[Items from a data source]
►
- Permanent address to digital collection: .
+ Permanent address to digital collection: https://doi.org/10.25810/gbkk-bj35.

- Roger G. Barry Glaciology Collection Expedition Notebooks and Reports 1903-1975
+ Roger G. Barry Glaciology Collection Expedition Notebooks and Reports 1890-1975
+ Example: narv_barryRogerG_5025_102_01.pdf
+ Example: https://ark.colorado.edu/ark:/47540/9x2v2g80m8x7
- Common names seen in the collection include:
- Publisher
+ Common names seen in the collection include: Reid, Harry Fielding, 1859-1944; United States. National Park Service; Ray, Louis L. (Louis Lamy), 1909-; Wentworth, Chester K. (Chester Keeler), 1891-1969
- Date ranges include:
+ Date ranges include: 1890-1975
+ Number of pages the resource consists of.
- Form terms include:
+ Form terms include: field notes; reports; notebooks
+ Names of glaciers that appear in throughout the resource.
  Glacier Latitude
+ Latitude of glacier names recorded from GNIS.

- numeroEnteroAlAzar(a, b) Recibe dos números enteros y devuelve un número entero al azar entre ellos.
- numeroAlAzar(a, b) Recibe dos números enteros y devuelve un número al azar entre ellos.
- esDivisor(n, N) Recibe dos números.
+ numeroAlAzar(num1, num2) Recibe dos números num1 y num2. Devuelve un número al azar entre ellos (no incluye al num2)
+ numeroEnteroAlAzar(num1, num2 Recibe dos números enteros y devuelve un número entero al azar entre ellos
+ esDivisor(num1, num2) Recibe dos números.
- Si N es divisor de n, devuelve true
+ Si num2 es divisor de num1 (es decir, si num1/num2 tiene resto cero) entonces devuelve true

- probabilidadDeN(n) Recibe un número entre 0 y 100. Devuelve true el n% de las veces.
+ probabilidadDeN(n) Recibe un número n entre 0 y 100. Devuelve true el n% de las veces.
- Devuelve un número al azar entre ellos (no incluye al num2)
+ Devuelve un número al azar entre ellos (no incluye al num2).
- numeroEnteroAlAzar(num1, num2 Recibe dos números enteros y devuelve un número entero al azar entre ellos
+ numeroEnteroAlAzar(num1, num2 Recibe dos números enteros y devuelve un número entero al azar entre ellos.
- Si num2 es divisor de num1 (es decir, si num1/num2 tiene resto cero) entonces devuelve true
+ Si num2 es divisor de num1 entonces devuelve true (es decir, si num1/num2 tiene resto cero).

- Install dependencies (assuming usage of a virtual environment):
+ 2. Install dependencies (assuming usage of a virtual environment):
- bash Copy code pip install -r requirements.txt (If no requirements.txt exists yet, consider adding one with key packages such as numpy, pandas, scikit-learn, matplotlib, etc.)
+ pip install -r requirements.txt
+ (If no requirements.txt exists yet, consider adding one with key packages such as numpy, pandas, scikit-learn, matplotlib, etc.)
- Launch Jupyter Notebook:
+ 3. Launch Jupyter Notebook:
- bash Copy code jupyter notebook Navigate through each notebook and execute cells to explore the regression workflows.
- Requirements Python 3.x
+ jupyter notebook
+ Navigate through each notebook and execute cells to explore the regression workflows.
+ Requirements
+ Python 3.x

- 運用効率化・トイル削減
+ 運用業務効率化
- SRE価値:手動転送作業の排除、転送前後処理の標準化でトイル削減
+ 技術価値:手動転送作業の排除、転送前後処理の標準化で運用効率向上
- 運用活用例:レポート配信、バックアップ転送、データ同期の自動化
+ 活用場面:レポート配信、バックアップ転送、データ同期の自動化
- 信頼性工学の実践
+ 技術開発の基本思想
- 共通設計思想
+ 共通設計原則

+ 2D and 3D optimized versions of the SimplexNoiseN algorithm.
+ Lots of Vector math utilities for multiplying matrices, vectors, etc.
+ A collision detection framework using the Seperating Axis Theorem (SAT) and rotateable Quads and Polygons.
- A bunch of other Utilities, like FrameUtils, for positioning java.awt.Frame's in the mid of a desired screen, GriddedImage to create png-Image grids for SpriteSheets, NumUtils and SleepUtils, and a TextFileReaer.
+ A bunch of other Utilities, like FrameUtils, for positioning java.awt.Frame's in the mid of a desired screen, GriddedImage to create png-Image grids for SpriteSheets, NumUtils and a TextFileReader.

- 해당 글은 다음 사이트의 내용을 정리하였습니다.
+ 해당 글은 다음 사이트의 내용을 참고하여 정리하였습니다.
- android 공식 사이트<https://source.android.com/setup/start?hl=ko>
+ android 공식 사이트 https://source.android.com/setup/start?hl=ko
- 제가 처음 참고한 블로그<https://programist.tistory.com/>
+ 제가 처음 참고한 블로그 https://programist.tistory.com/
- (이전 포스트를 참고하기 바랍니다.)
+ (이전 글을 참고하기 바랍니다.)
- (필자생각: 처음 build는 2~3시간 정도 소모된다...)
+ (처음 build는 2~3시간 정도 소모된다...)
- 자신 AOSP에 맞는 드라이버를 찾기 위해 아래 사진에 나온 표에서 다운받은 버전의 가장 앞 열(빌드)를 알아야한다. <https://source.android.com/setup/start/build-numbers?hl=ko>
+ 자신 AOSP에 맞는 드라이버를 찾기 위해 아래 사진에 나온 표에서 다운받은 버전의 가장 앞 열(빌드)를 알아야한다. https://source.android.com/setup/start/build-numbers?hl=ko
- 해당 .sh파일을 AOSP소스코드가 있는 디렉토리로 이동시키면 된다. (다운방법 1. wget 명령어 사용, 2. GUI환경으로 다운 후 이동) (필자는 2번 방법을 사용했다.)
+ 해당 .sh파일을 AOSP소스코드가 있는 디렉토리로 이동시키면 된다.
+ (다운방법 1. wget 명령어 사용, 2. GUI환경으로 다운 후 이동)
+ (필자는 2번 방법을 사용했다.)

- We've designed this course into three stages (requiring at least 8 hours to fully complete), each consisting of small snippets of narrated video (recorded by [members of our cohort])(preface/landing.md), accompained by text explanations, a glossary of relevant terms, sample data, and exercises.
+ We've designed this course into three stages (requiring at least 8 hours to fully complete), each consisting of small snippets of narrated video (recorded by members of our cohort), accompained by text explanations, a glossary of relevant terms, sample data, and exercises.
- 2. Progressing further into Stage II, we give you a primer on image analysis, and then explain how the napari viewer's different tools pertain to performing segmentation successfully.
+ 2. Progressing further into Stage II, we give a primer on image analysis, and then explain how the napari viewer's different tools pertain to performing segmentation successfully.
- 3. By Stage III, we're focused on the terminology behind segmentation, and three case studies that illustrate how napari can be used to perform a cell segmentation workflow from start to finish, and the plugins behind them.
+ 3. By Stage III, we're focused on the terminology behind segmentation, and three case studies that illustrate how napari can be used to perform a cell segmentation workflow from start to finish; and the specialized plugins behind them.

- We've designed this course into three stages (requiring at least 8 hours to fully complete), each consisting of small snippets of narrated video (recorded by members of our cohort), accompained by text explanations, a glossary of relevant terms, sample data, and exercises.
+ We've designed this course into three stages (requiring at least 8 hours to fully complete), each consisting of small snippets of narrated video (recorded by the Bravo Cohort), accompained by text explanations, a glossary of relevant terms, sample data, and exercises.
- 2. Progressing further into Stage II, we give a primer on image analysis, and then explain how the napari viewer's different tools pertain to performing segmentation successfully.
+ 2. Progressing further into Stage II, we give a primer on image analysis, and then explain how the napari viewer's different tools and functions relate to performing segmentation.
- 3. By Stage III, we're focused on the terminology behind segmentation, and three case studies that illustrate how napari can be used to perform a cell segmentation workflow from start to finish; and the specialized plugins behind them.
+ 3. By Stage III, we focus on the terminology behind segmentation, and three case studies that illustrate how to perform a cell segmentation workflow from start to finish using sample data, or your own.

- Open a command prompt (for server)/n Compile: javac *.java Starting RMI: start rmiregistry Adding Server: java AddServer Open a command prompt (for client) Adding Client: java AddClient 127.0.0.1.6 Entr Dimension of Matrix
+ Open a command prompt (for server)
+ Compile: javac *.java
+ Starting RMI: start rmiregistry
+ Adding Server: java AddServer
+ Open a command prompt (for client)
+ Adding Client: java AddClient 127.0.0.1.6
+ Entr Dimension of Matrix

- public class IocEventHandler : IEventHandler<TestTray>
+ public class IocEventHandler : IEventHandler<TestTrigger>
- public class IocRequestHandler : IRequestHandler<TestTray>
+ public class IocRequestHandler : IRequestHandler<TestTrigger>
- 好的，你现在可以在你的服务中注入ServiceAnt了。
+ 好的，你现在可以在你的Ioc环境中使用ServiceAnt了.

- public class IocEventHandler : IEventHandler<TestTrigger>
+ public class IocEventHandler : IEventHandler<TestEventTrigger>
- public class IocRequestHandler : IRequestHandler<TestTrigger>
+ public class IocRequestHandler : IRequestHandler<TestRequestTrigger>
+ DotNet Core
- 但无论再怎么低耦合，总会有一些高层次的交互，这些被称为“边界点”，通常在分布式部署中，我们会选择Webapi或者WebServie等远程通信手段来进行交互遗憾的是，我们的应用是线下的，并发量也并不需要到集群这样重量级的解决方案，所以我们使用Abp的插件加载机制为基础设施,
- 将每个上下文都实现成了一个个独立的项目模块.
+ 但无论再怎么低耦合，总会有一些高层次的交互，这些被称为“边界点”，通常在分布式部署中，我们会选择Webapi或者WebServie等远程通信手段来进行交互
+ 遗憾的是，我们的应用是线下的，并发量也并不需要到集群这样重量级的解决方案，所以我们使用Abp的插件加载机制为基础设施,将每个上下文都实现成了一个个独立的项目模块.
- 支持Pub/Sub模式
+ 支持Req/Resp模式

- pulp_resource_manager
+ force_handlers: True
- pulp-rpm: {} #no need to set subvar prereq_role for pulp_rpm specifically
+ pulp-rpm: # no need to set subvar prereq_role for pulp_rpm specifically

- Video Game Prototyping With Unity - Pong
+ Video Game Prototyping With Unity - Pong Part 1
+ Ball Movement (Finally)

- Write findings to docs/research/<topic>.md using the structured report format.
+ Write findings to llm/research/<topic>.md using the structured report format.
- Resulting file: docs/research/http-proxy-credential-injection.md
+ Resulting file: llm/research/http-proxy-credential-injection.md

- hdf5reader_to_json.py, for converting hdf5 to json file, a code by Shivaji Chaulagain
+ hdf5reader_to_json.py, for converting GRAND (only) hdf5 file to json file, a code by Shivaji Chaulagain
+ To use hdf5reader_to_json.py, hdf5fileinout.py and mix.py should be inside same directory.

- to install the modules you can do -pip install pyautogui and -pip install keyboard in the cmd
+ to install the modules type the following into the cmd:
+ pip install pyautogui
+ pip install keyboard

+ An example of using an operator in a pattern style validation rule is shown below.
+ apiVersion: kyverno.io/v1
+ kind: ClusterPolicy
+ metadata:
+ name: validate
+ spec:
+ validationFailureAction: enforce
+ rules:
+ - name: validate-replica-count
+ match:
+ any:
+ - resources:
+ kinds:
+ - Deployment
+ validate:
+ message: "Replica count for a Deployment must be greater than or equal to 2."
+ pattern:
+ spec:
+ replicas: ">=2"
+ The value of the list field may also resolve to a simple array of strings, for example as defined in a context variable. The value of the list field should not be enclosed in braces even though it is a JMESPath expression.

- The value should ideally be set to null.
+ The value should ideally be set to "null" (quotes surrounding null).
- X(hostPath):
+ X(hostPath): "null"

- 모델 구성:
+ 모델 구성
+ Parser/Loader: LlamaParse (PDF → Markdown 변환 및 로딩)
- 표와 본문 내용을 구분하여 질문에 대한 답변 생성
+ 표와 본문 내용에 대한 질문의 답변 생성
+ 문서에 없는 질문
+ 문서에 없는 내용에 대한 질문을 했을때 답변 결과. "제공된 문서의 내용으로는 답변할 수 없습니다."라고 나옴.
◄
Consider the entries above and return each line with the string "specifically".

# Answer to this problem
- pulp-rpm: {} #no need to set subvar prereq_role for pulp_rpm specifically
+ pulp-rpm: # no need to set subvar prereq_role for pulp_rpm specifically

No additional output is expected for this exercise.